Bangsamoro Minister of Finance and Budget and Management
- Incumbent
- Assumed office 2022
- Chief Minister: Murad Ebrahim Abdulraof Macacua
- Preceded by: Murad Ebrahim

Member of the Bangsamoro Transition Authority Parliament
- Incumbent
- Assumed office March 29, 2019
- Nominated by: Moro Islamic Liberation Front
- Appointed by: Rodrigo Duterte Bongbong Marcos

Personal details
- Born: Ubaida C. Pacasem
- Alma mater: Notre Dame University
- Occupation: Lawyer Certified public accountant

= Ubaida Pacasem =

Filipino politician and lawyer

Ubaida C. Pacasem is a Filipino politician, laywer, and certified public accountant, currently serving as a member of the interim Bangsamoro Parliament since 2019.

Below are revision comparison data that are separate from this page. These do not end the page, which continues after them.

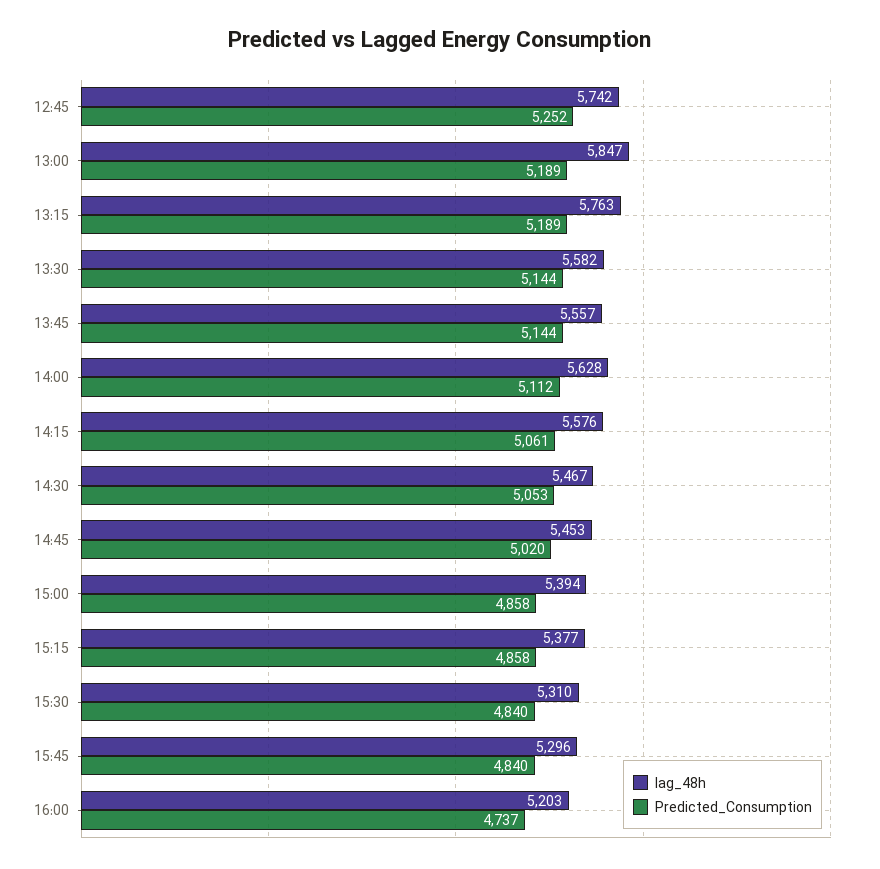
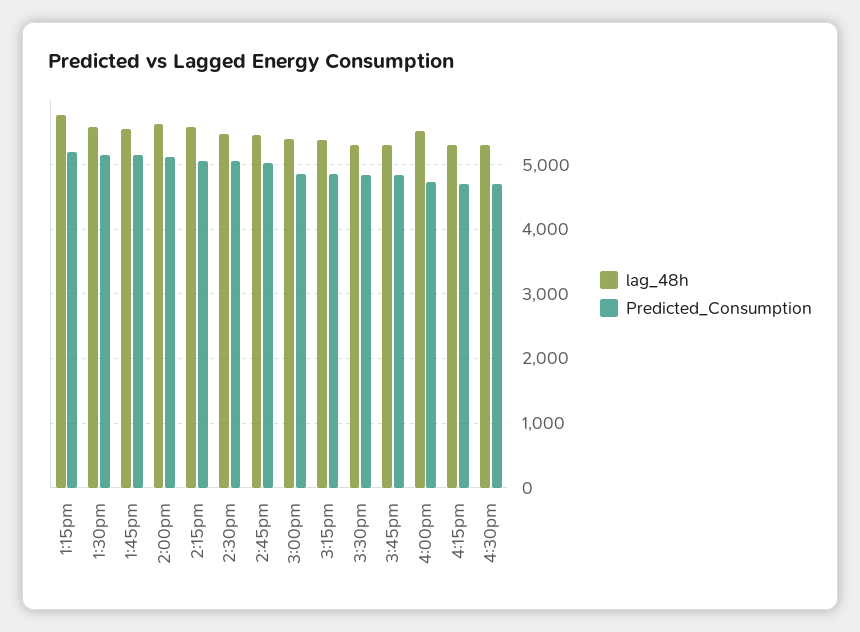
lag_48h, 12:45: 5742 -> none
Predicted_Consumption, 12:45: 5252 -> none
lag_48h, 13:00: 5847 -> none
Predicted_Consumption, 13:00: 5189 -> none
lag_48h, 16:00: 5203 -> 5500
lag_48h, 4:15pm: none -> 5300
Predicted_Consumption, 4:15pm: none -> 4700
lag_48h, 4:30pm: none -> 5300
Predicted_Consumption, 4:30pm: none -> 4700

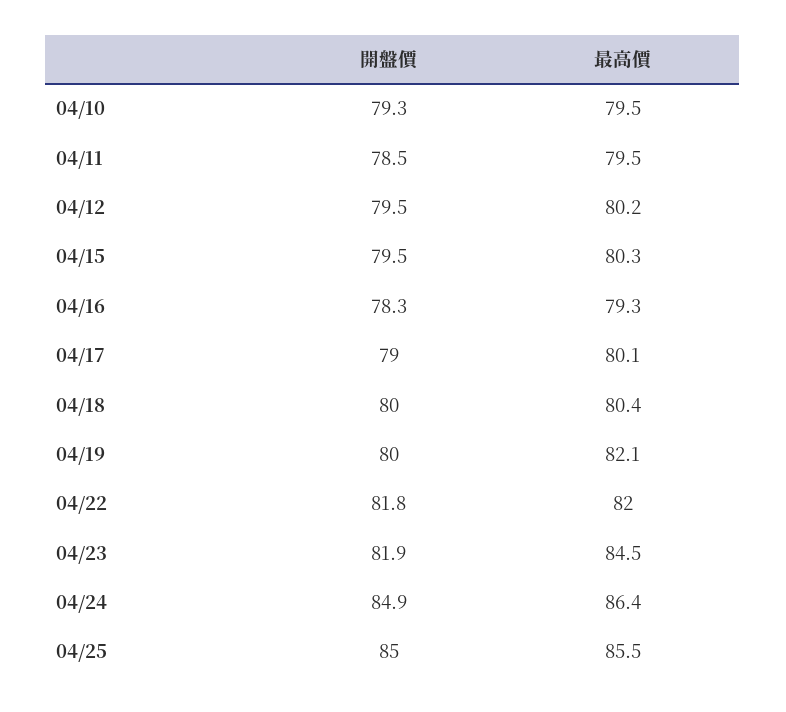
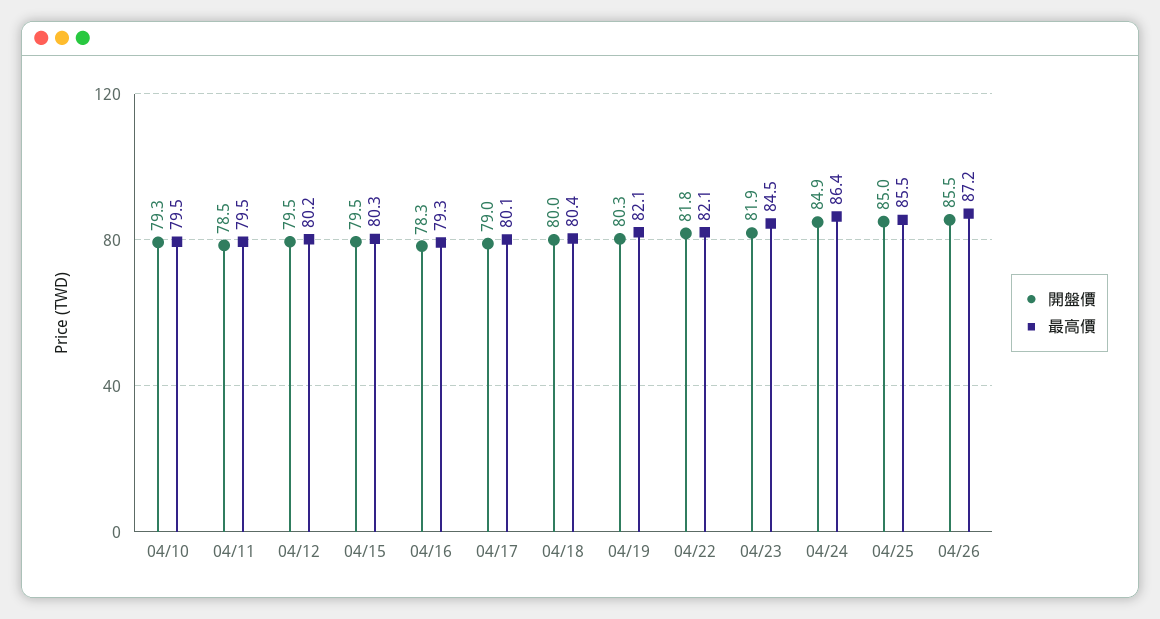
開盤價, 04/19: 80 -> 80.3
最高價, 04/22: 82 -> 82.1
開盤價, 04/26: none -> 85.5
最高價, 04/26: none -> 87.2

He is also currently the Minister of Finance and Budget and Management of Bangsamoro since 2022 under the cabinets of Murad Ebrahim and Abdulraof Macacua.

Pacasem previously served as the Chief of the Legal Affairs Division of the National Commission on Muslim Filipinos Region XII-A, and as a legal researcher and consultant for the Senate of the Philippines during the creation of the Bangsamoro Organic Law.